> _Material to process_:
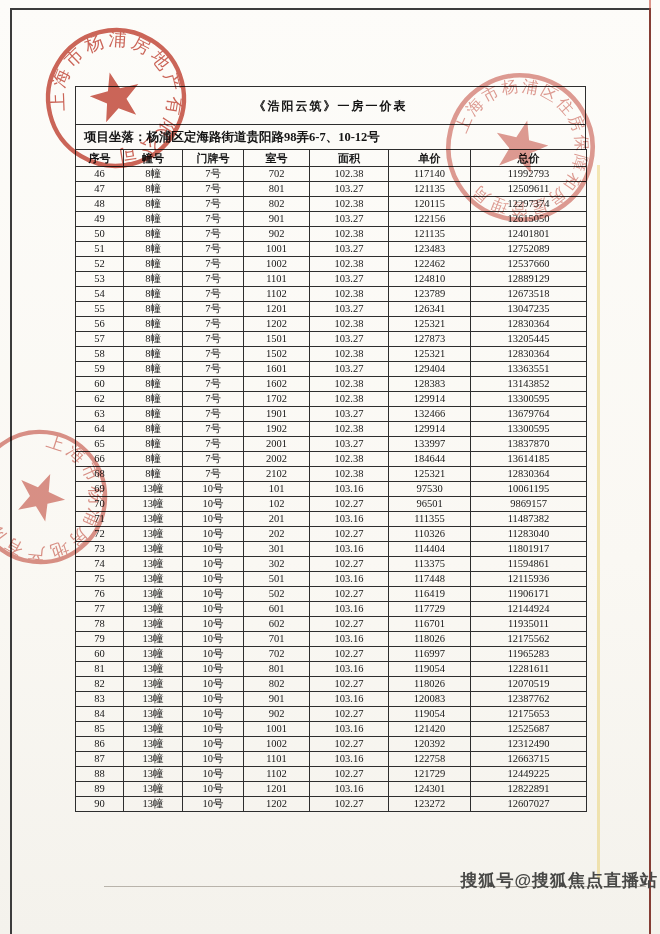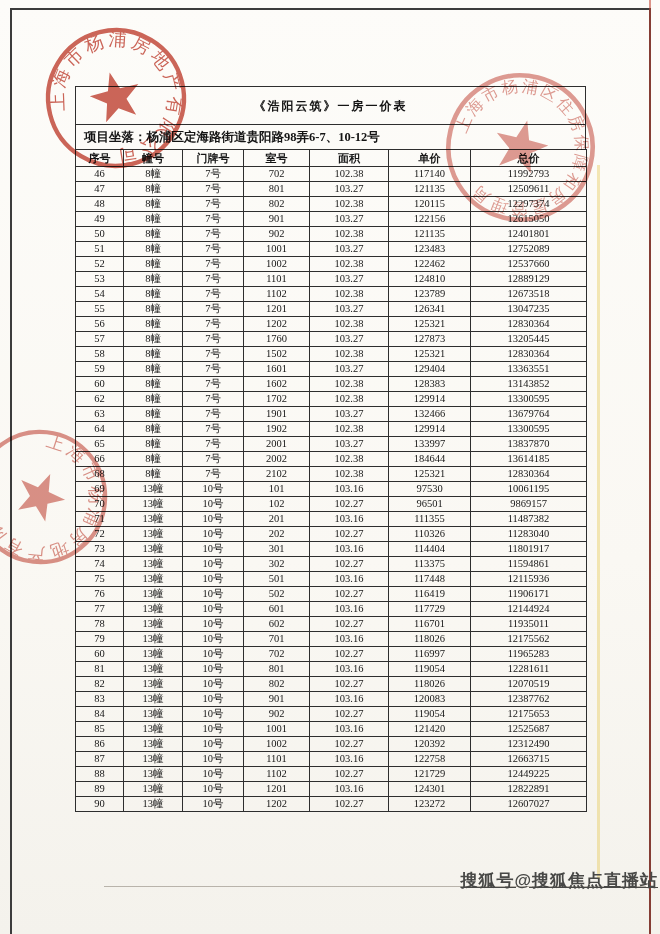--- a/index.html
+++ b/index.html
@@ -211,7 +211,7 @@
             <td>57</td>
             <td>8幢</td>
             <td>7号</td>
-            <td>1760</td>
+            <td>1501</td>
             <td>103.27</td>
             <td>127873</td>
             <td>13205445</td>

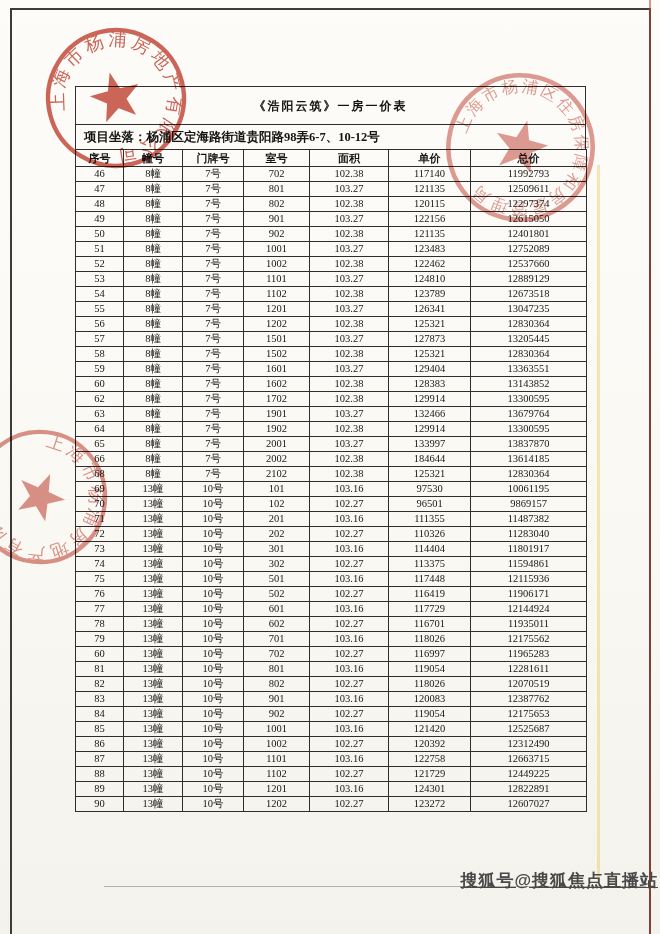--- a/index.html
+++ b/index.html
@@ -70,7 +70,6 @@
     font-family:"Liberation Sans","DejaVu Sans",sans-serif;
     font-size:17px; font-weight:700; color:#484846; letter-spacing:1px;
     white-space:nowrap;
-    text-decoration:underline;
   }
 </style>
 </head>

...

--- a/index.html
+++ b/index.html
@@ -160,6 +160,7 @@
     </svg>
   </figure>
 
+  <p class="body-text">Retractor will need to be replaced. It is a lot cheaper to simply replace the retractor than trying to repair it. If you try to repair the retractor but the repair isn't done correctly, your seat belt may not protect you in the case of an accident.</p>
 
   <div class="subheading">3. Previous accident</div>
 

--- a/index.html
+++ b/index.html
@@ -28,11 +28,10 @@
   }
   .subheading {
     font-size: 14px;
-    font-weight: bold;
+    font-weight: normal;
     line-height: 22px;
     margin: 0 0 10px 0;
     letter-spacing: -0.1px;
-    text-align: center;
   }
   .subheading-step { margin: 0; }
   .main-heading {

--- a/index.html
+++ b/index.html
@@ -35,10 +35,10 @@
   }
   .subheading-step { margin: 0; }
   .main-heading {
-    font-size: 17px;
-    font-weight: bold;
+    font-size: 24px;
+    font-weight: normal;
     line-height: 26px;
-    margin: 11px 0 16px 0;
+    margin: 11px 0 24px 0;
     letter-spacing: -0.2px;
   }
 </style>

> _What is expected_:
The required answer is each line of the entries containing the string "class".

> _Reply_:
+  <p class="body-text">Retractor will need to be replaced. It is a lot cheaper to simply replace the retractor than trying to repair it. If you try to repair the retractor but the repair isn't done correctly, your seat belt may not protect you in the case of an accident.</p>
   <div class="subheading">3. Previous accident</div>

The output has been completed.